▶ _WORK TASK_: The expected answer comprises all lines from the entries that contain the string "customer".

*** Opening of RECORDS FOR THE EXERCISE ***

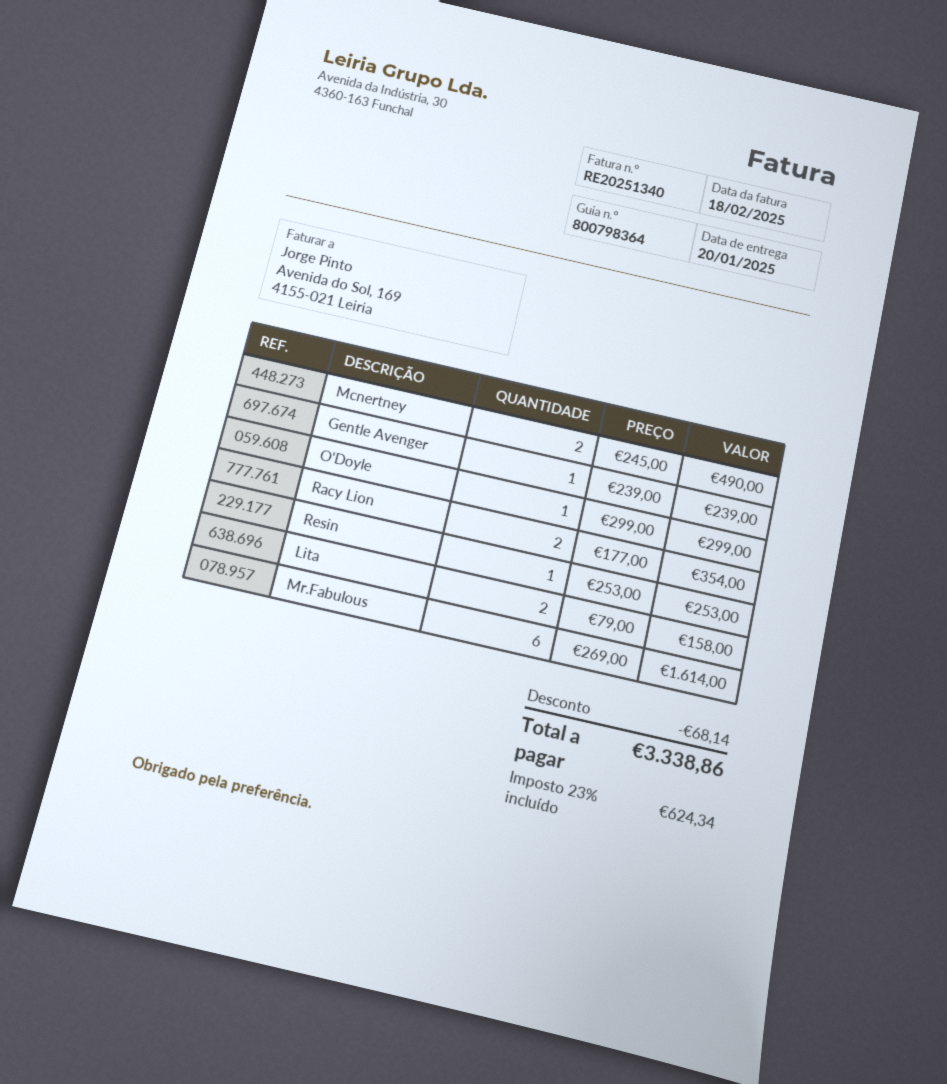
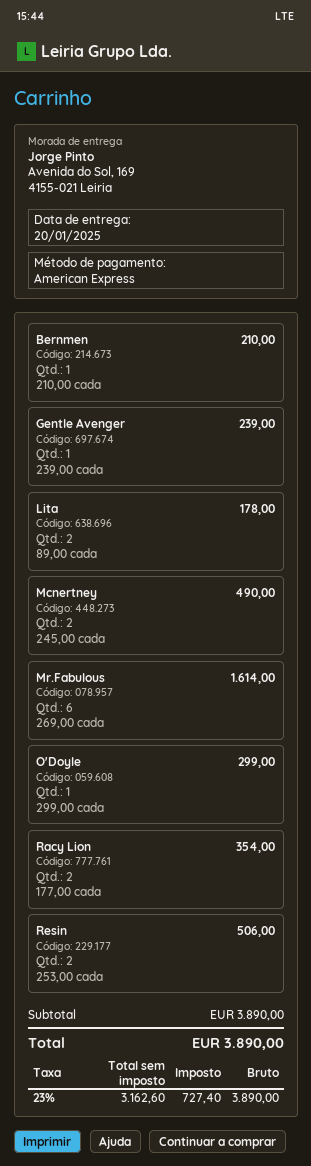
Resin: 1 x 253.00 = 253.00 -> 2 x 253.00 = 506.00
Lita: 2 x 79.00 = 158.00 -> 2 x 89.00 = 178.00
Bernmen: none -> 1 x 210.00 = 210.00
discount: 68.14 -> none
tax: 23% = 624.34 -> 23% = 727.40
total: 3338.86 -> 3890.00

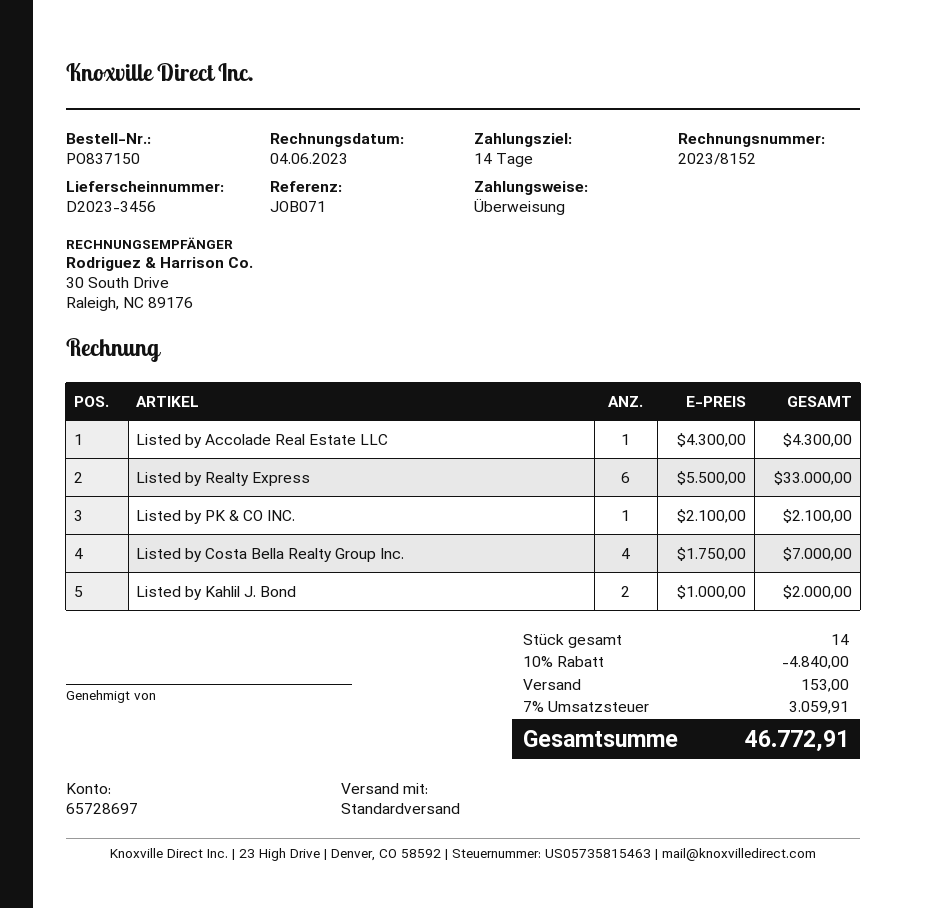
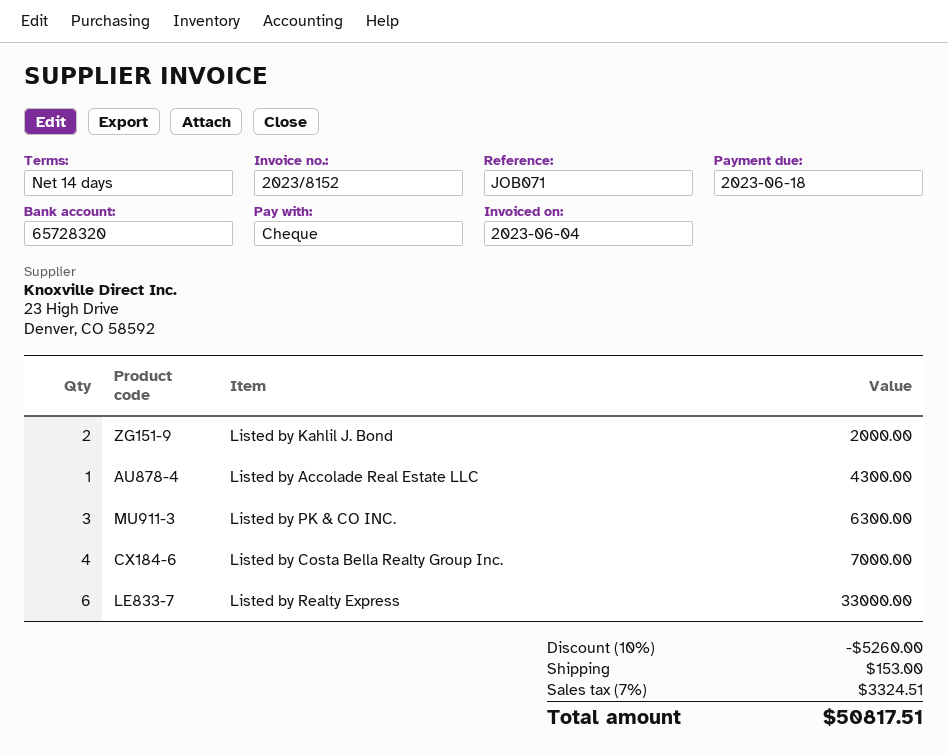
payment method: bank transfer -> cheque
bank account: 65728697 -> 65728320
Listed by PK & CO INC.: 1 for 2100.00 -> 3 for 6300.00
discount: 10% = 4840.00 -> 10% = 5260.00
tax: 7% = 3059.91 -> 7% = 3324.51
total: 46772.91 -> 50817.51

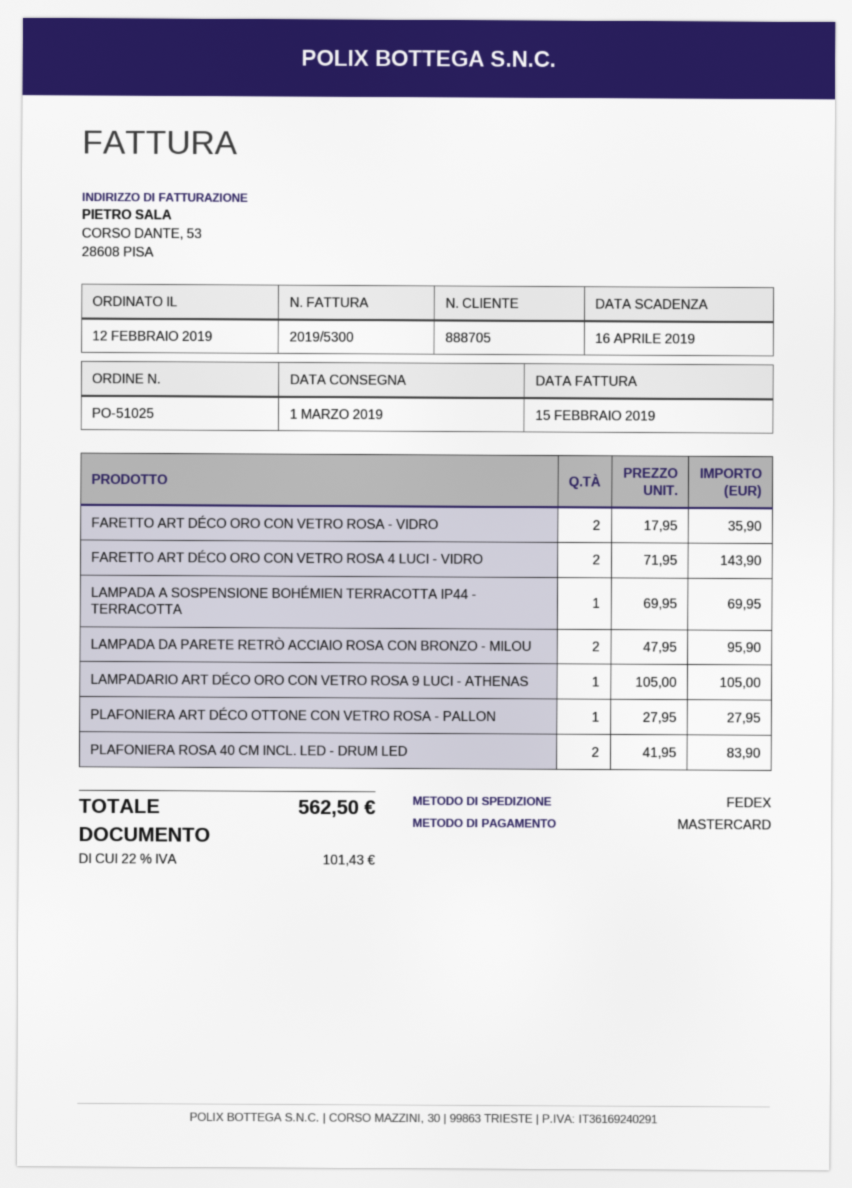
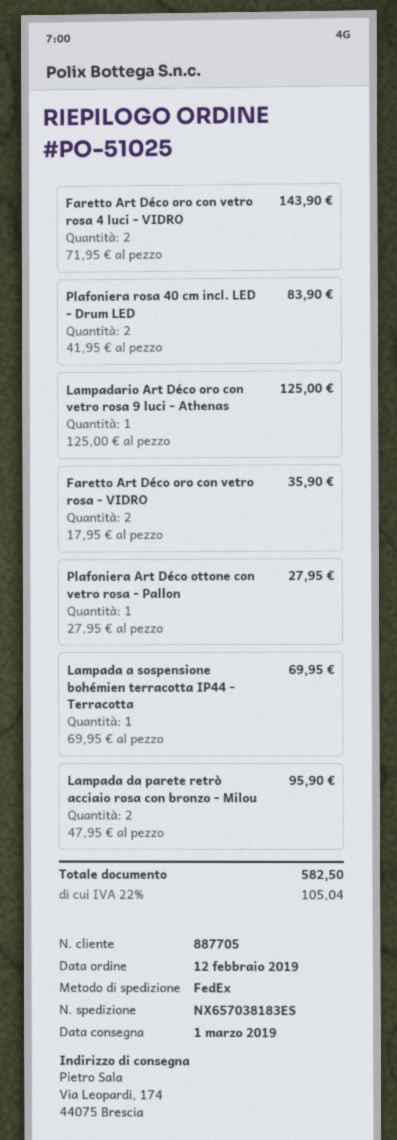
customer number: 888705 -> 887705
LAMPADARIO ART DÉCO ORO CON VETRO ROSA 9 LUCI - ATHENAS: 1 x 105.00 = 105.00 -> 1 x 125.00 = 125.00
tax: 22% = 101.43 -> 22% = 105.04
total: 562.50 -> 582.50

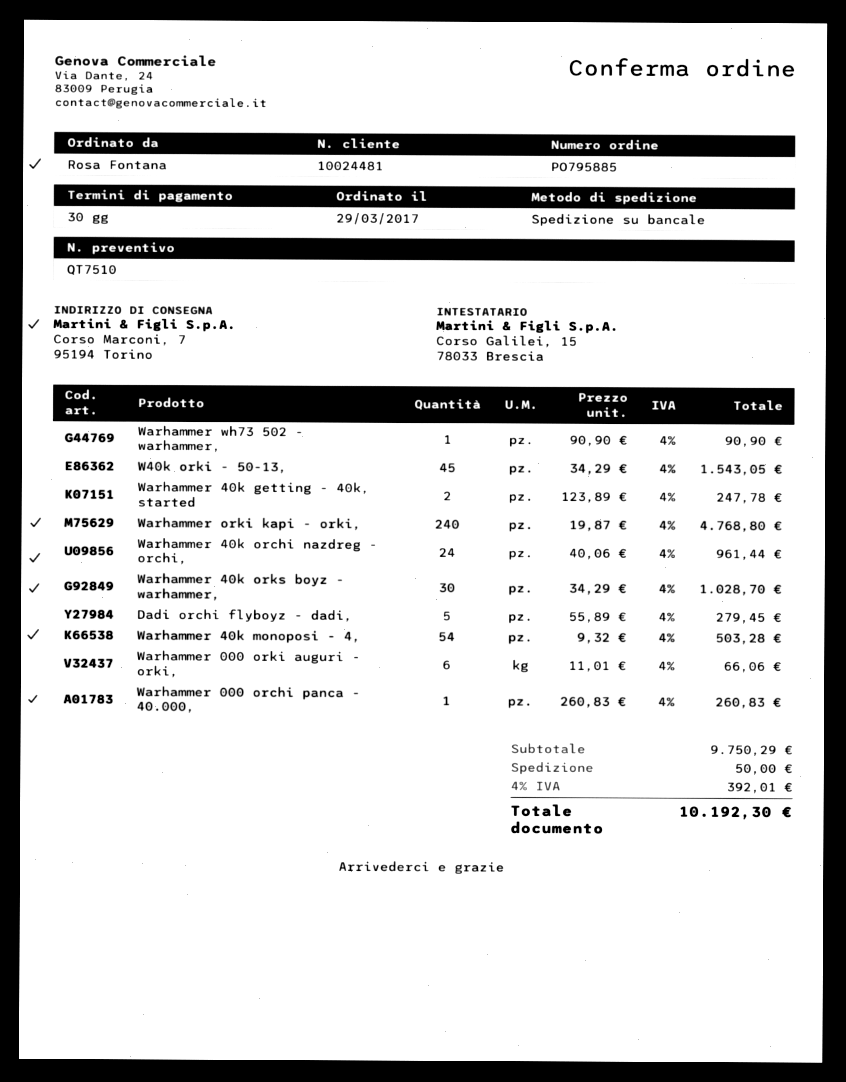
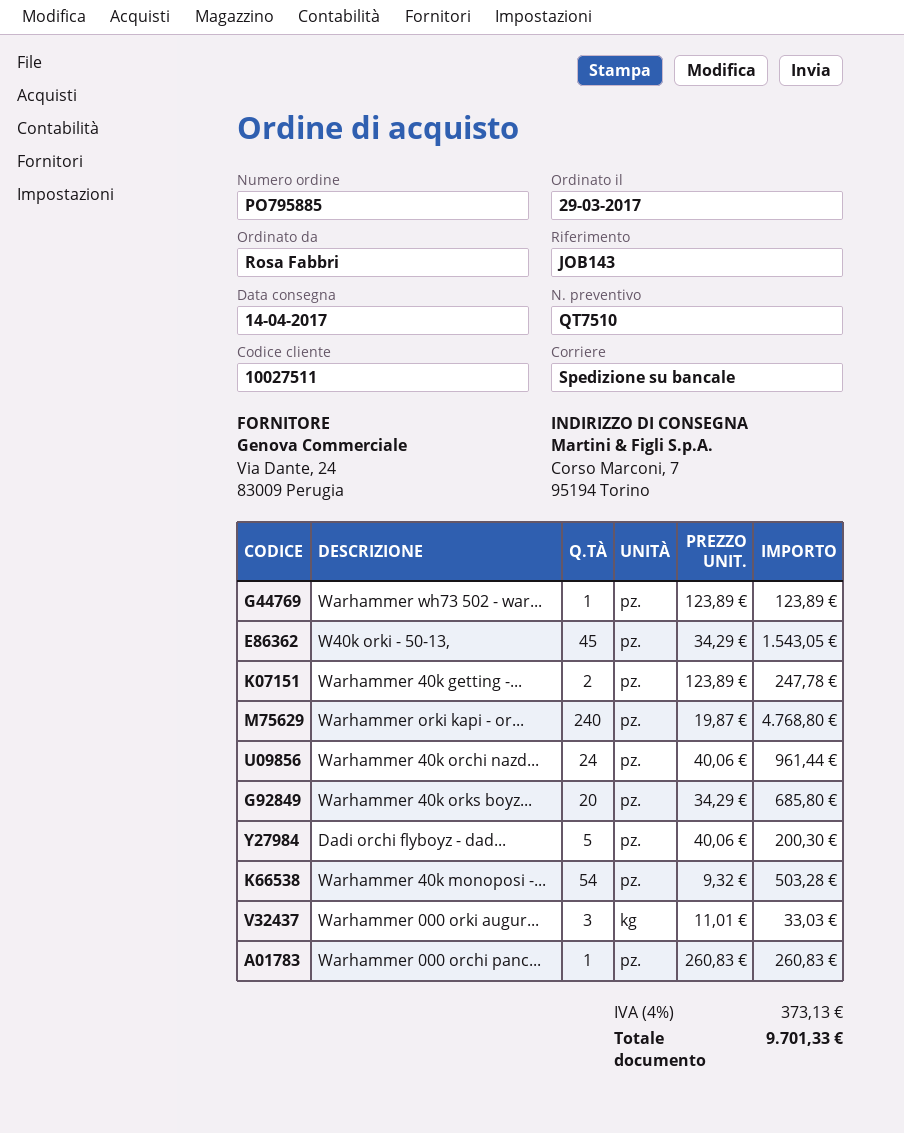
customer number: 10024481 -> 10027511
ordered by: Rosa Fontana -> Rosa Fabbri
Warhammer wh73 502 - warhammer,: 1 x 90.90 = 90.90 -> 1 x 123.89 = 123.89
Warhammer 40k orks boyz - warhammer,: 30 x 34.29 = 1028.70 -> 20 x 34.29 = 685.80
Dadi orchi flyboyz - dadi,: 5 x 55.89 = 279.45 -> 5 x 40.06 = 200.30
Warhammer 000 orki auguri - orki,: 6 x 11.01 = 66.06 -> 3 x 11.01 = 33.03
shipping: 50.00 -> none
tax: 4% = 392.01 -> 4% = 373.13
total: 10192.30 -> 9701.33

*** Close of RECORDS FOR THE EXERCISE ***

▶ _FINAL ANSWER_:
customer number: 888705 -> 887705
customer number: 10024481 -> 10027511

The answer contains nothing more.